Edna is initially uncertain of how to interact with her grandparents, people with whom she has rarely had contact in the past. Her grandfather keeps to himself, preferring to sit alone on the porch, watching the horizon. Her grandmother, in contrast, is clearly the head of the household: she is a diligent worker who, in size alone, commands a dominant presence. In a pointless tirade, Edna runs away into the desert, believing that she would prefer to die than remain with them all summer. Once the sheer heat of the desert and her thirst overcome her, she regrets her decision. She passes out from exhaustion and dehydration. When she wakes, she sees a guy driving toward her on a motorbike. A handsome young man, he tells her his name is Johnny, and he is part of a search party that set out to find her. Using a handheld radio, he informs the search team that Edna has been found, and brings her home. Edna immediately develops a crush on him.

Back at Grandma and Grandpa’s house, Wegman, the sheriff, admonishes Edna for wandering into the desert. He explains its various dangers to deter her from trying to run away again. Edna is appalled when the local newspaper prints a headline about the incident. She reasons that a town that finds her story significant must have nothing going on. Meanwhile, she decides to go after Johnny, even though he is four years older than her. She finds out that his family owns a grocery store, the only one in town; moreover, Johnny is its deliveryman, and makes weekly trips to Grandma and Grandpa.

Edna awaits Johnny, passing the time by reading the books her parents left. Grandma also recruits her to do chores around the house and its surrounding land. Enamored by the stories in the books, Edna gains a newfound respect for the brave women who helped found the American West, sacrificing security and stability. Whenever Johnny comes to the house, Edna flirts with him. She convinces him to take her to a nearby oasis, where they kiss. Johnny pulls away and declares that he is too old to have a relationship with Edna.

Edna rejects the idea that she and Johnny should just be friends, and goes on to plan a birthday party for Grandpa to force Johnny’s attendance. Grandpa is enthusiastic about it and helps prepare. At the party, many of the men in attendance are veterans of the Vietnam War, just like Grandpa; one reveals that Grandpa saved his life. Having never seen him outside of a sedentary state, Edna is shocked when Grandpa stands up and dances. Grandpa and the guests thank Edna profusely for setting up the party. She feels terrible for harboring her ulterior motive.

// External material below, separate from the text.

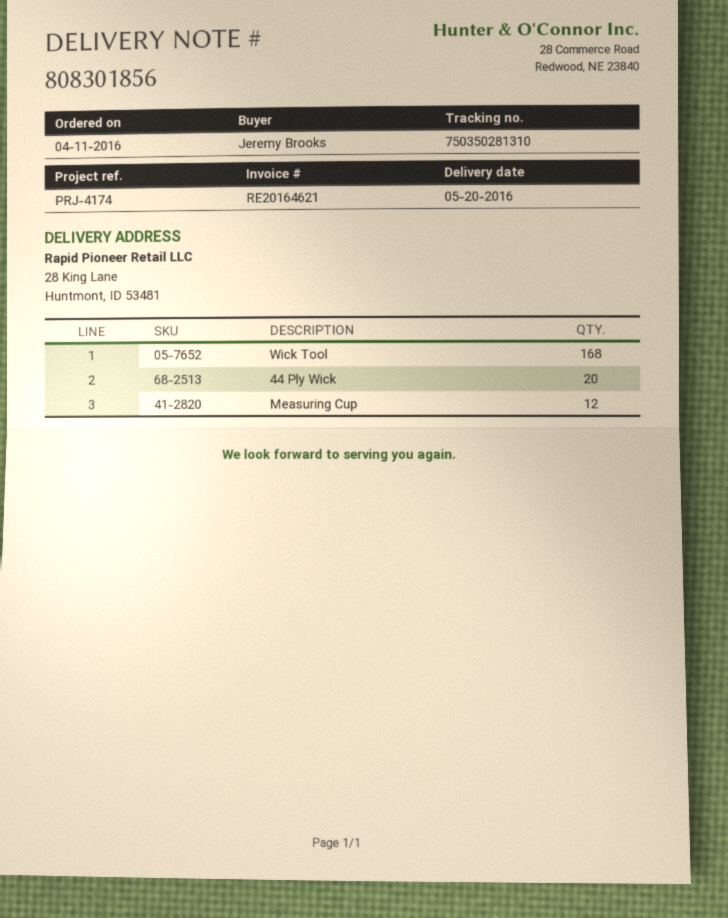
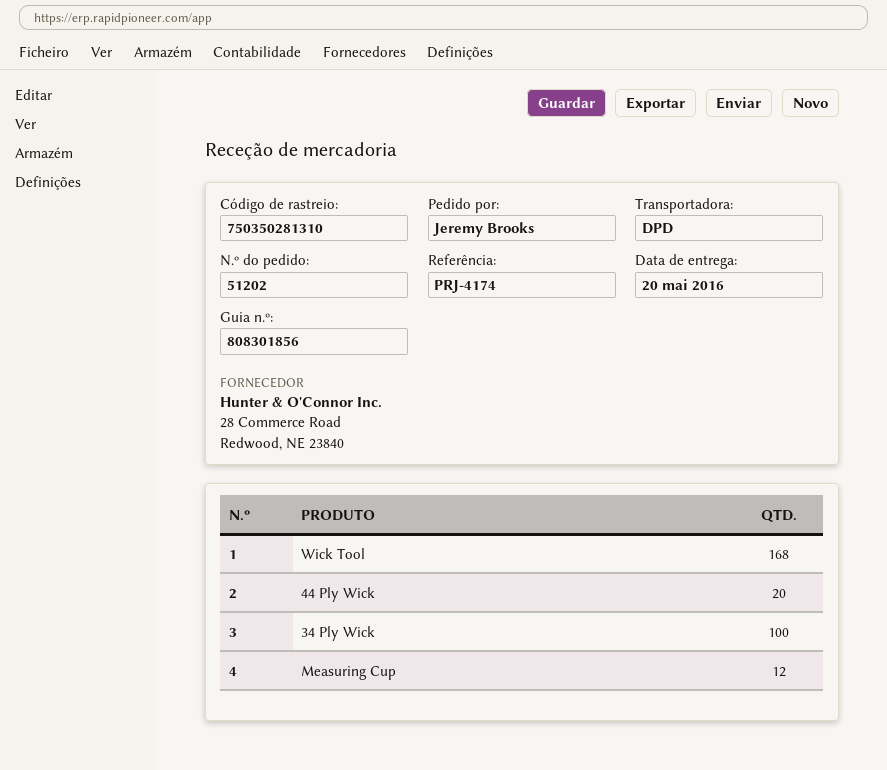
34 Ply Wick: none -> 100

Edna eventually gives up on Johnny, realizing that the plan was never very feasible. This frees up time to get to know her grandparents. She comes to admire them for their closeness and trust for each other. One morning, the three of them go into town for church. Afterward, they go to a restaurant, where Grandpa orders coffee for them. The novel ends at the close of summer when Edna’s parents come to get her. She waits on the porch with her grandparents, regretting that she had not spent quality time with them from the beginning, but looking forward to returning to Dusty Palms.